There is another level, self-judgment. The student sat with the teacher and proclaimed, “I have learned much. Meditation has set me free from so many of the workings of my mind. Especially those thoughts which have caused me great anxiety and anguish. Though the thoughts still come, their power is less and the duration of suffering from them has diminished. As I gain freedom from the negativity created by my thinking, I find included in the thoughts are judgments I make on myself for many things I have said and done when my level of consciousness was not where it is now.”

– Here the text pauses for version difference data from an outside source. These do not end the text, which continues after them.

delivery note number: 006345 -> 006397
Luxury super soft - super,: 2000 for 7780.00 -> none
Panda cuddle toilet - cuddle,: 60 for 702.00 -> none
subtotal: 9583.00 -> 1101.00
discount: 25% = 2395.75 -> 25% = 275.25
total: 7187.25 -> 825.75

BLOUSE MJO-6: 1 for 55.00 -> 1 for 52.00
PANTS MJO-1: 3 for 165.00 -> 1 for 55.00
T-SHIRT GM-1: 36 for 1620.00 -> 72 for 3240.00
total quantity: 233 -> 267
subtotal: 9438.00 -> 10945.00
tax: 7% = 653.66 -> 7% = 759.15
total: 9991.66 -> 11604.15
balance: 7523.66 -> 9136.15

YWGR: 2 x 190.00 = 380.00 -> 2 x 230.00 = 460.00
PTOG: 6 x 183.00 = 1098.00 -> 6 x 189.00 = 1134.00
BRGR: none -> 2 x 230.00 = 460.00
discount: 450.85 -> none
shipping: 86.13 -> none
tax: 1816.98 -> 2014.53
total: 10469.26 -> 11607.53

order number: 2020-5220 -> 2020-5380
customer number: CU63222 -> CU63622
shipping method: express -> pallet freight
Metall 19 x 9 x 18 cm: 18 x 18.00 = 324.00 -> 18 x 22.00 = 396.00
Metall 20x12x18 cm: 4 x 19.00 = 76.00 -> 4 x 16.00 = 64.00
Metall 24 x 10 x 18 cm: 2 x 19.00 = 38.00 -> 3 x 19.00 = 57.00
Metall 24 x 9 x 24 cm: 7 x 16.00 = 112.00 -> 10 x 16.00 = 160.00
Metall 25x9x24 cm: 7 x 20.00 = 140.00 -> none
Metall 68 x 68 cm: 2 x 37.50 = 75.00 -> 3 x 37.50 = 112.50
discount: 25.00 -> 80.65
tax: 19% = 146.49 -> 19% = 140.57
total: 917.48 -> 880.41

The teacher lovingly responded, “I understand you pass negative judgment on yourself as thoughts of the past lead you to remember times you were not so aware; asleep, you might say. I’ll remind you, thoughts of the past almost always lead to some sort of suffering, such as regret over things you have done or opportunities missed, loss, or the desire to have what you once cherished, etc. Now as you awaken, just as you would forgive and understand those who have not yet experienced the peace, love and joy which results from conscious awareness, you must allow yourself the same understanding. To judge the rain that floods the fields after rejoicing in the splendor of the flowers which bloom is a behavior of the mind, not the conscious self.”
A meditation on judgment, keep it in mind here and there when it comes to your awareness, or not. When meditating, be aware when your mind judges the thoughts that come to you. It’s OK. Be aware if you create conflict with the thinking. The idea is to observe the thought-stream. Aware of interruption, when judgments come, answer them if you must. Answer them knowing you are judging yourself at a time when you were asleep. You’re awake now. Then return your attention to the focus of your meditation and continue to observe the stream of thought.